(Available data)

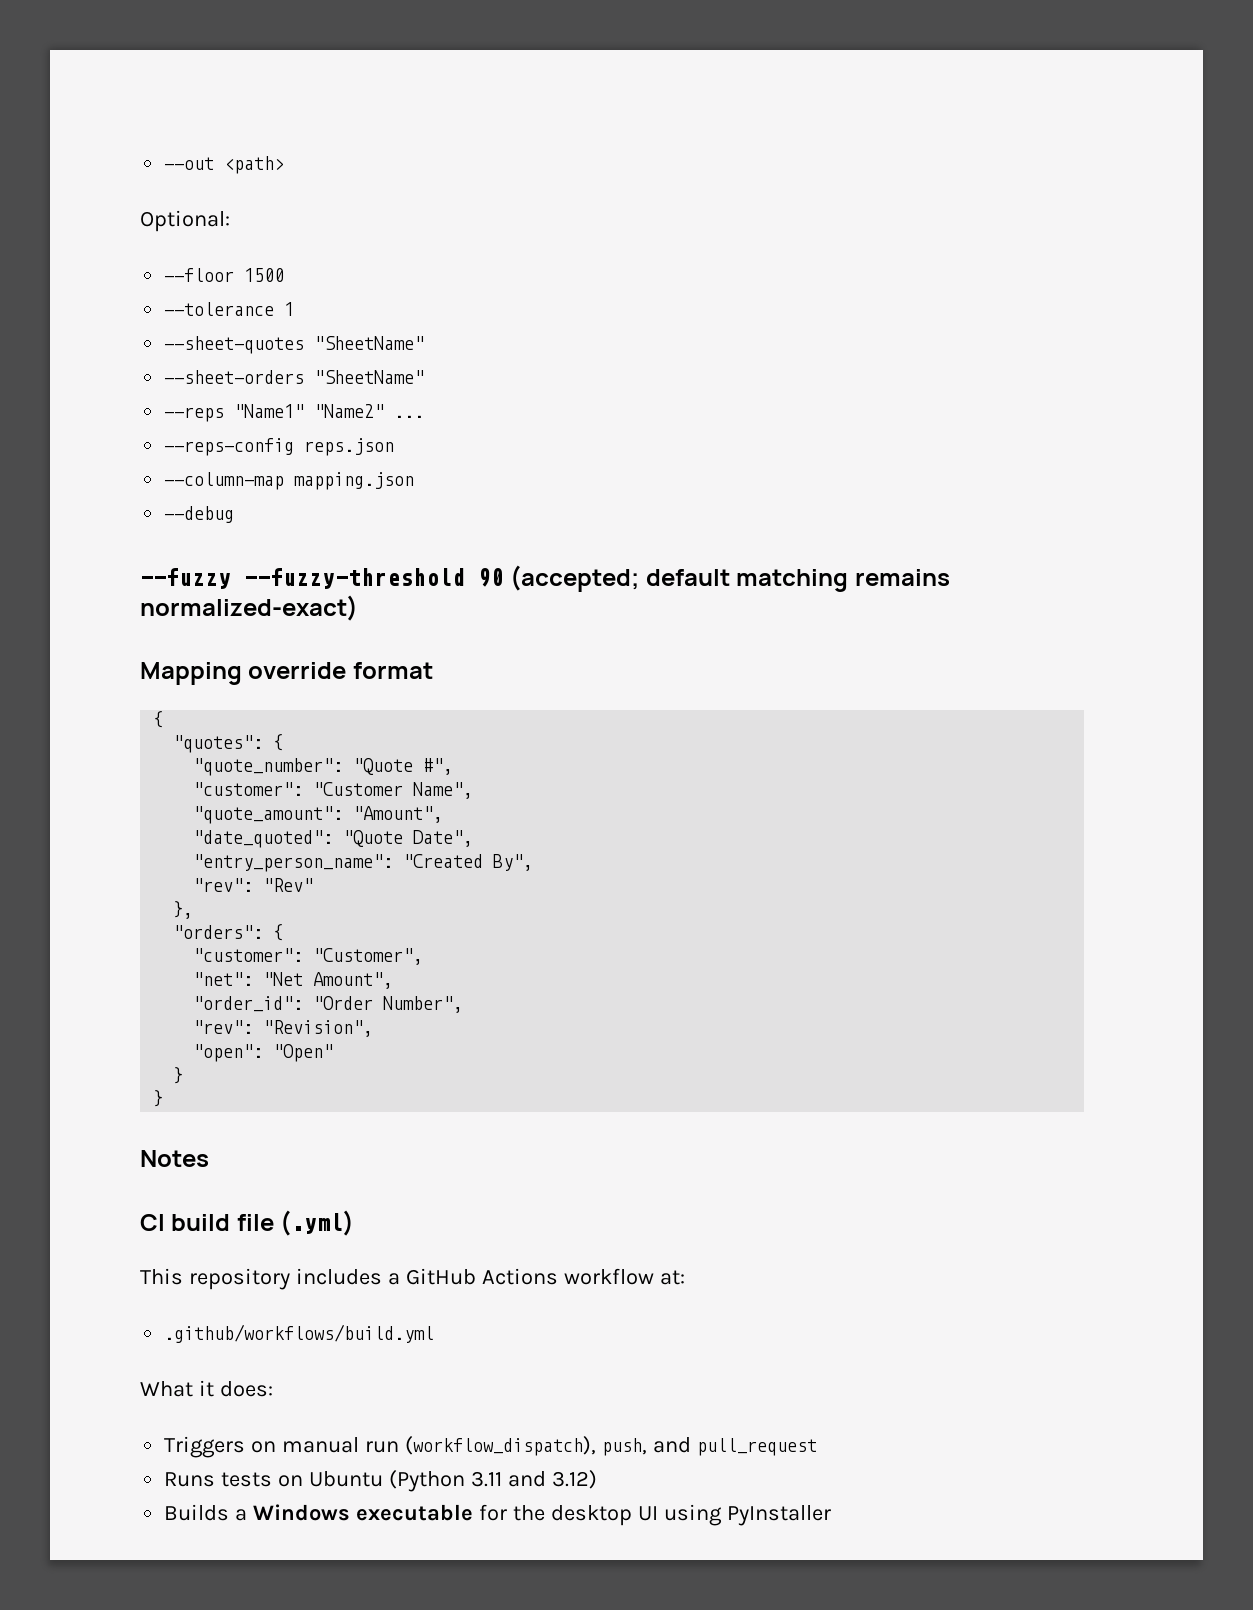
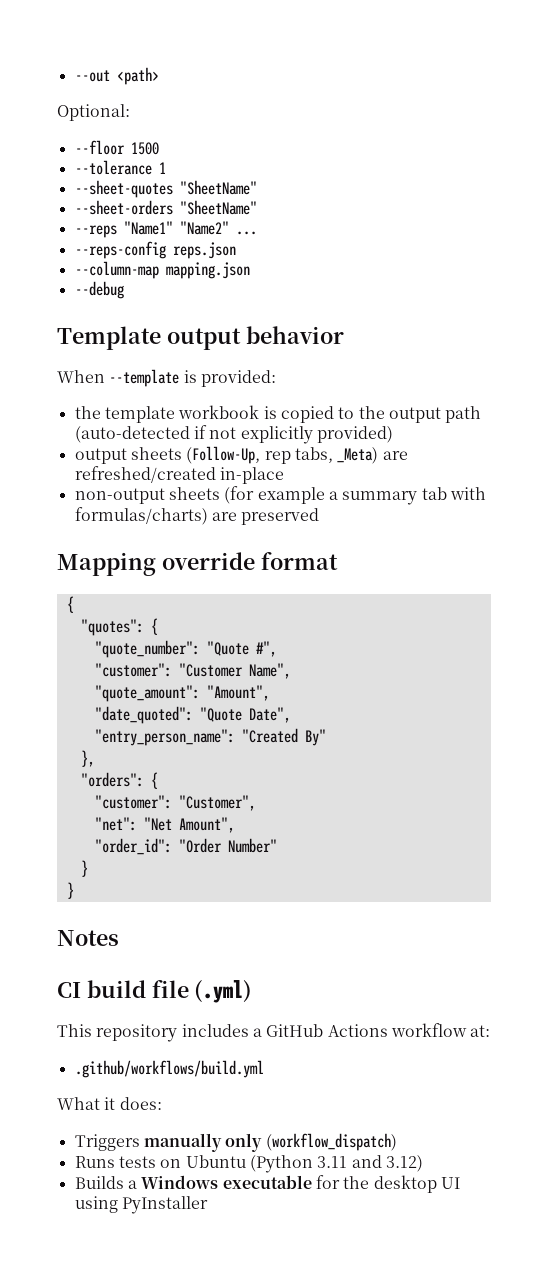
- --fuzzy --fuzzy-threshold 90 (accepted; default matching remains normalized-exact)
+ Template output behavior
+ When --template is provided:
+ the template workbook is copied to the output path (auto-detected if not explicitly provided)
+ output sheets (Follow-Up, rep tabs, _Meta) are refreshed/created in-place
+ non-output sheets (for example a summary tab with formulas/charts) are preserved
- "entry_person_name": "Created By",
- "rev": "Rev"
+ "entry_person_name": "Created By"
- "order_id": "Order Number",
- "rev": "Revision",
- "open": "Open"
+ "order_id": "Order Number"
- Triggers on manual run (workflow_dispatch), push, and pull_request
+ Triggers manually only (workflow_dispatch)

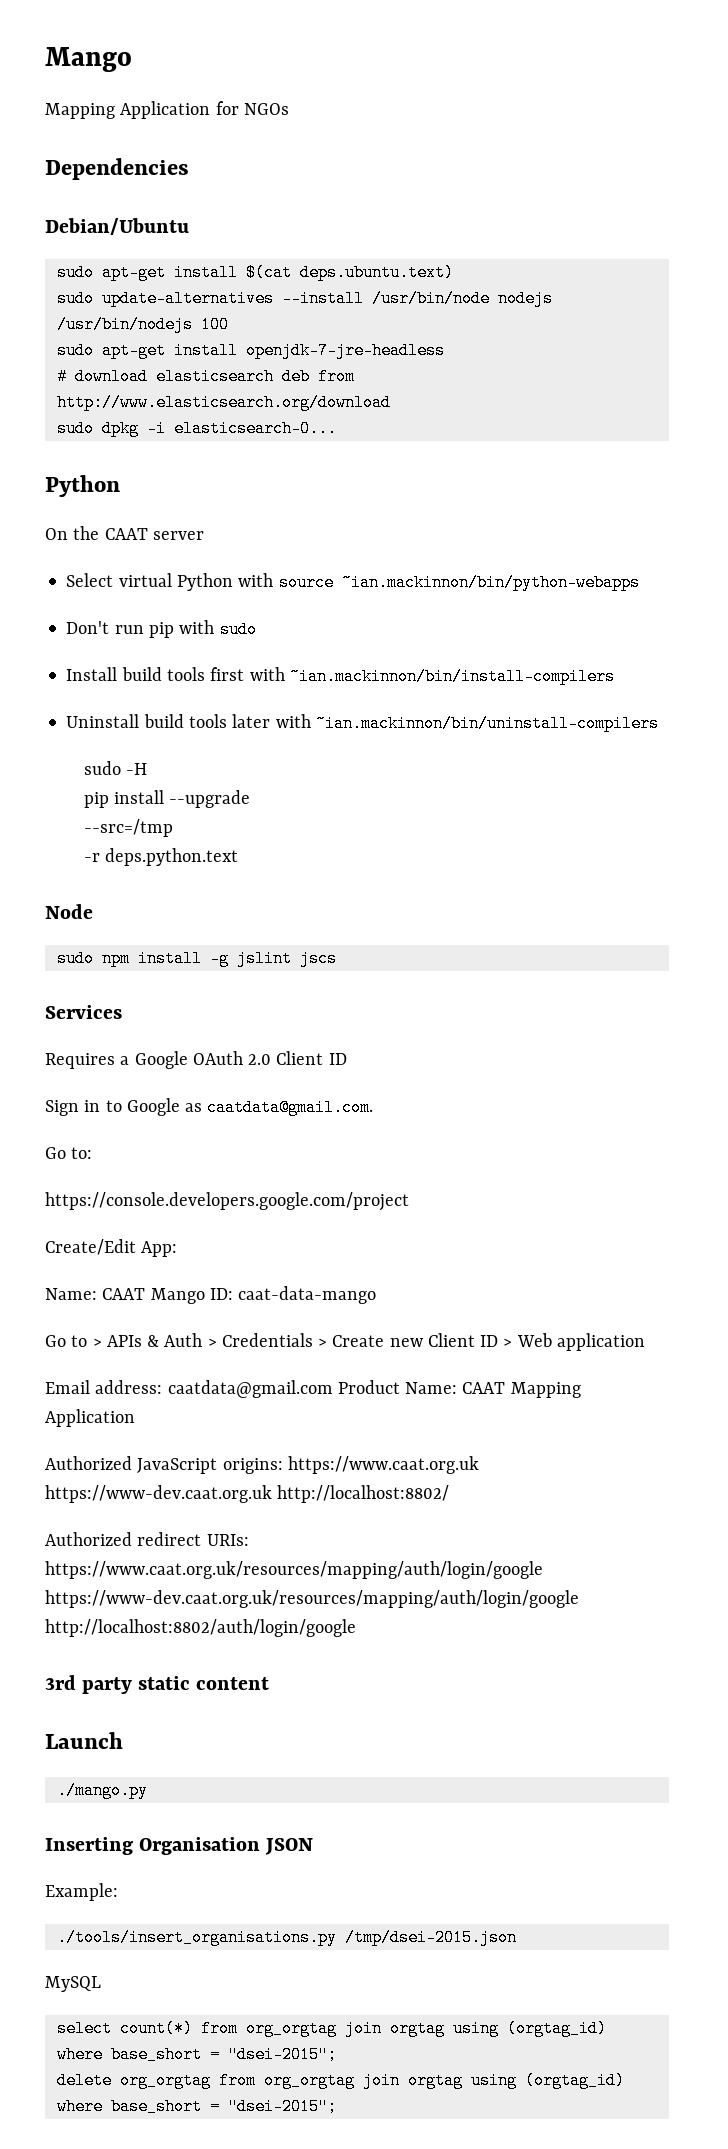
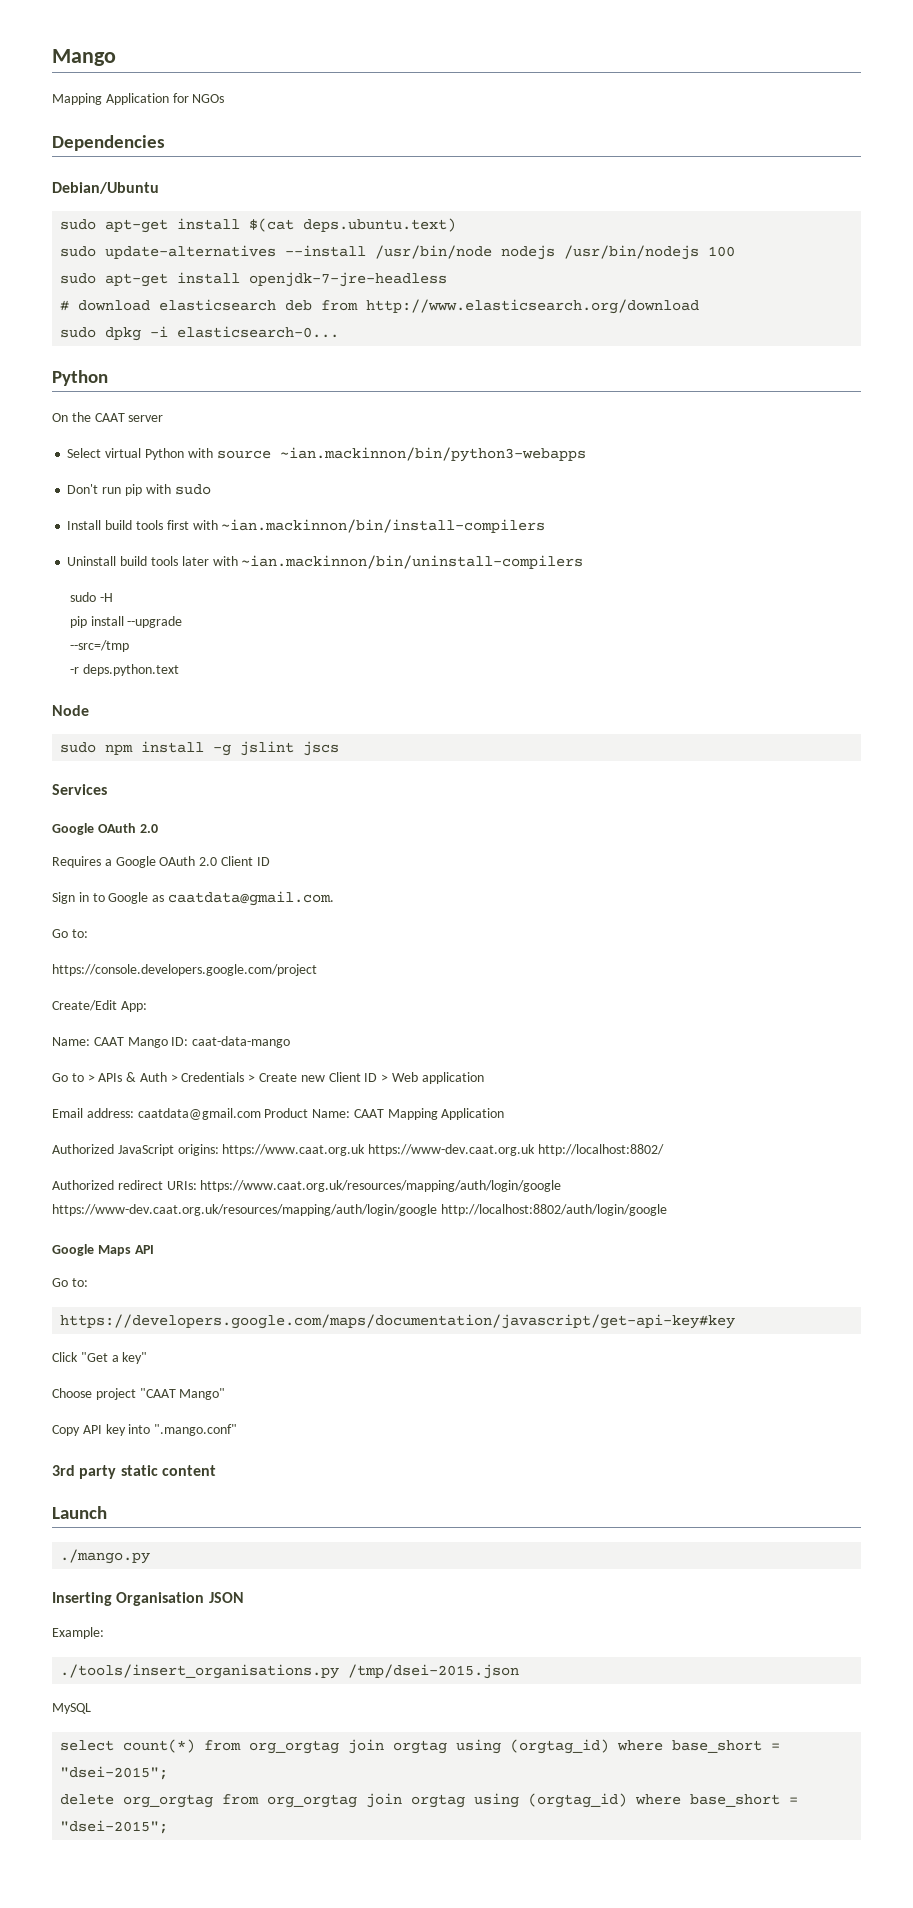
- Select virtual Python with source ~ian.mackinnon/bin/python-webapps
+ Select virtual Python with source ~ian.mackinnon/bin/python3-webapps
  Services
+ Google OAuth 2.0
+ Google Maps API
+ Go to:
+ https://developers.google.com/maps/documentation/javascript/get-api-key#key
+ Click "Get a key"
+ Choose project "CAAT Mango"
+ Copy API key into ".mango.conf"

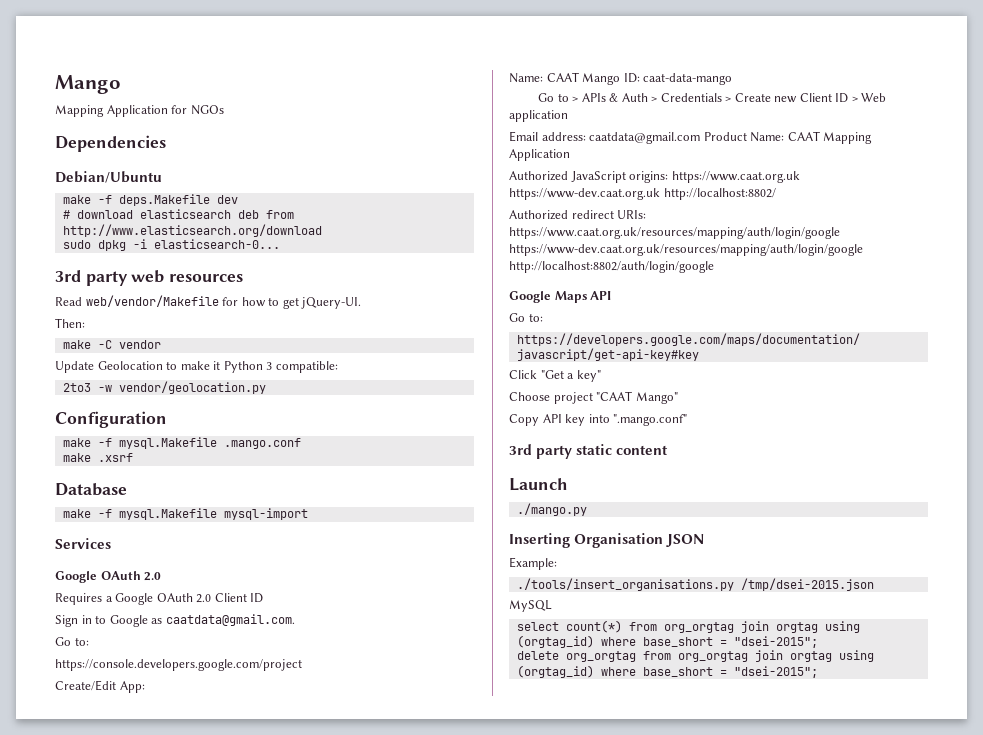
- sudo apt-get install $(cat deps.ubuntu.text)
- sudo update-alternatives --install /usr/bin/node nodejs /usr/bin/nodejs 100
- sudo apt-get install openjdk-7-jre-headless
+ make -f deps.Makefile dev
  sudo dpkg -i elasticsearch-0...
- Python
- On the CAAT server
- Select virtual Python with source ~ian.mackinnon/bin/python3-webapps
- Don't run pip with sudo
- Install build tools first with ~ian.mackinnon/bin/install-compilers
- Uninstall build tools later with ~ian.mackinnon/bin/uninstall-compilers
- sudo -H
- pip install --upgrade
- --src=/tmp
- -r deps.python.text
- Node
- sudo npm install -g jslint jscs
+ 3rd party web resources
+ Read web/vendor/Makefile for how to get jQuery-UI.
+ Then:
+ make -C vendor
+ Update Geolocation to make it Python 3 compatible:
+ 2to3 -w vendor/geolocation.py
+ Configuration
+ make -f mysql.Makefile .mango.conf
+ make .xsrf
+ Database
+ make -f mysql.Makefile mysql-import

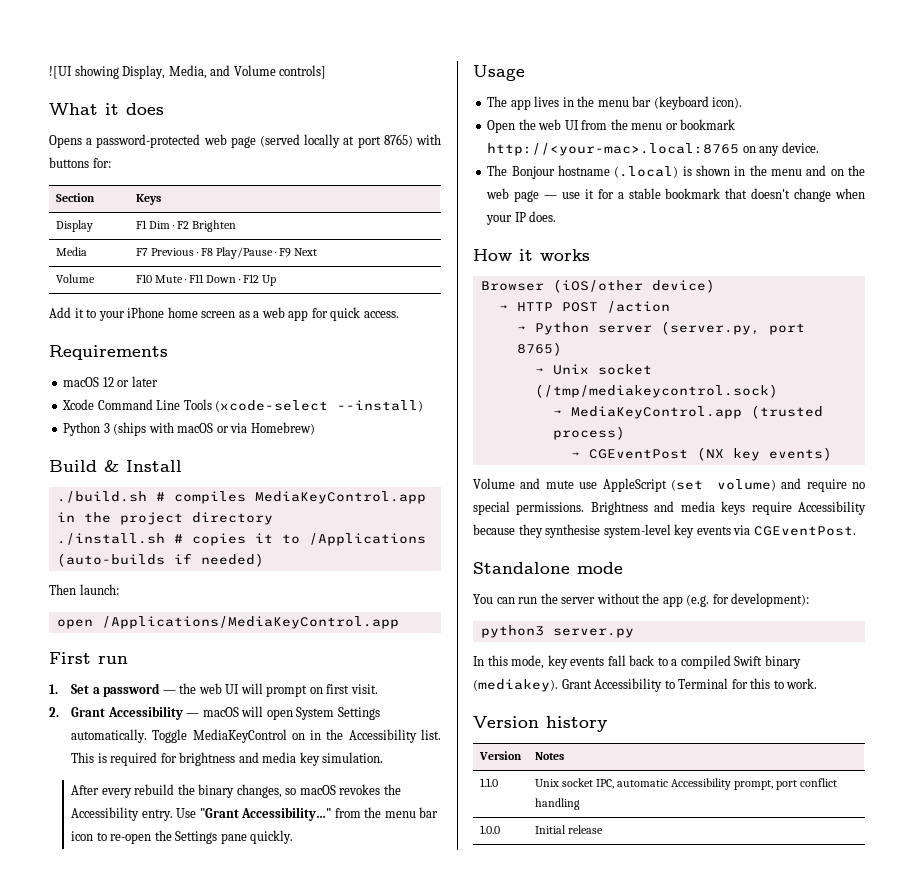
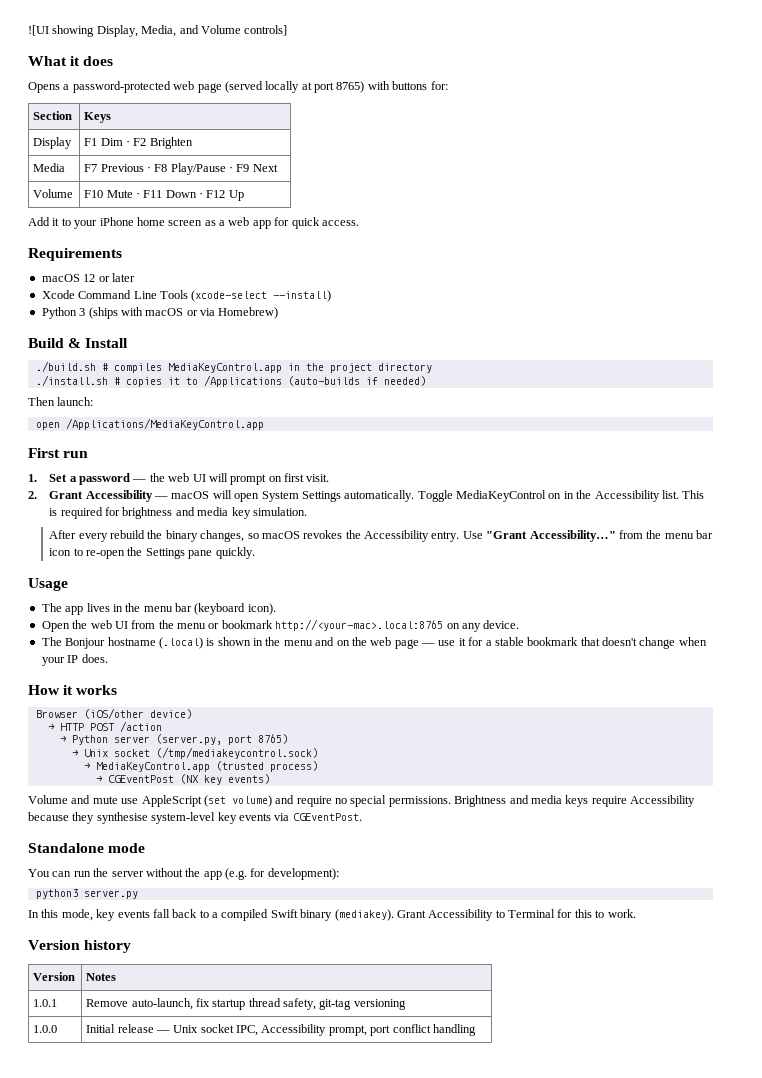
- 1.1.0 | Unix socket IPC, automatic Accessibility prompt, port conflict handling
+ 1.0.1 | Remove auto-launch, fix startup thread safety, git-tag versioning
+ 1.0.0 | Initial release — Unix socket IPC, Accessibility prompt, port conflict handling
- 1.0.0 | Initial release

(End Available data)

** Task to complete **
Pictures in the records should not appear in your copy, but everything else must be transcribed exactly.

** Answer section **
- --fuzzy --fuzzy-threshold 90 (accepted; default matching remains normalized-exact)
+ Template output behavior
+ When --template is provided:
+ the template workbook is copied to the output path (auto-detected if not explicitly provided)
+ output sheets (Follow-Up, rep tabs, _Meta) are refreshed/created in-place
+ non-output sheets (for example a summary tab with formulas/charts) are preserved
- "entry_person_name": "Created By",
- "rev": "Rev"
+ "entry_person_name": "Created By"
- "order_id": "Order Number",
- "rev": "Revision",
- "open": "Open"
+ "order_id": "Order Number"
- Triggers on manual run (workflow_dispatch), push, and pull_request
+ Triggers manually only (workflow_dispatch)

- Select virtual Python with source ~ian.mackinnon/bin/python-webapps
+ Select virtual Python with source ~ian.mackinnon/bin/python3-webapps
  Services
+ Google OAuth 2.0
+ Google Maps API
+ Go to:
+ https://developers.google.com/maps/documentation/javascript/get-api-key#key
+ Click "Get a key"
+ Choose project "CAAT Mango"
+ Copy API key into ".mango.conf"

- sudo apt-get install $(cat deps.ubuntu.text)
- sudo update-alternatives --install /usr/bin/node nodejs /usr/bin/nodejs 100
- sudo apt-get install openjdk-7-jre-headless
+ make -f deps.Makefile dev
  sudo dpkg -i elasticsearch-0...
- Python
- On the CAAT server
- Select virtual Python with source ~ian.mackinnon/bin/python3-webapps
- Don't run pip with sudo
- Install build tools first with ~ian.mackinnon/bin/install-compilers
- Uninstall build tools later with ~ian.mackinnon/bin/uninstall-compilers
- sudo -H
- pip install --upgrade
- --src=/tmp
- -r deps.python.text
- Node
- sudo npm install -g jslint jscs
+ 3rd party web resources
+ Read web/vendor/Makefile for how to get jQuery-UI.
+ Then:
+ make -C vendor
+ Update Geolocation to make it Python 3 compatible:
+ 2to3 -w vendor/geolocation.py
+ Configuration
+ make -f mysql.Makefile .mango.conf
+ make .xsrf
+ Database
+ make -f mysql.Makefile mysql-import

- 1.1.0 | Unix socket IPC, automatic Accessibility prompt, port conflict handling
+ 1.0.1 | Remove auto-launch, fix startup thread safety, git-tag versioning
+ 1.0.0 | Initial release — Unix socket IPC, Accessibility prompt, port conflict handling
- 1.0.0 | Initial release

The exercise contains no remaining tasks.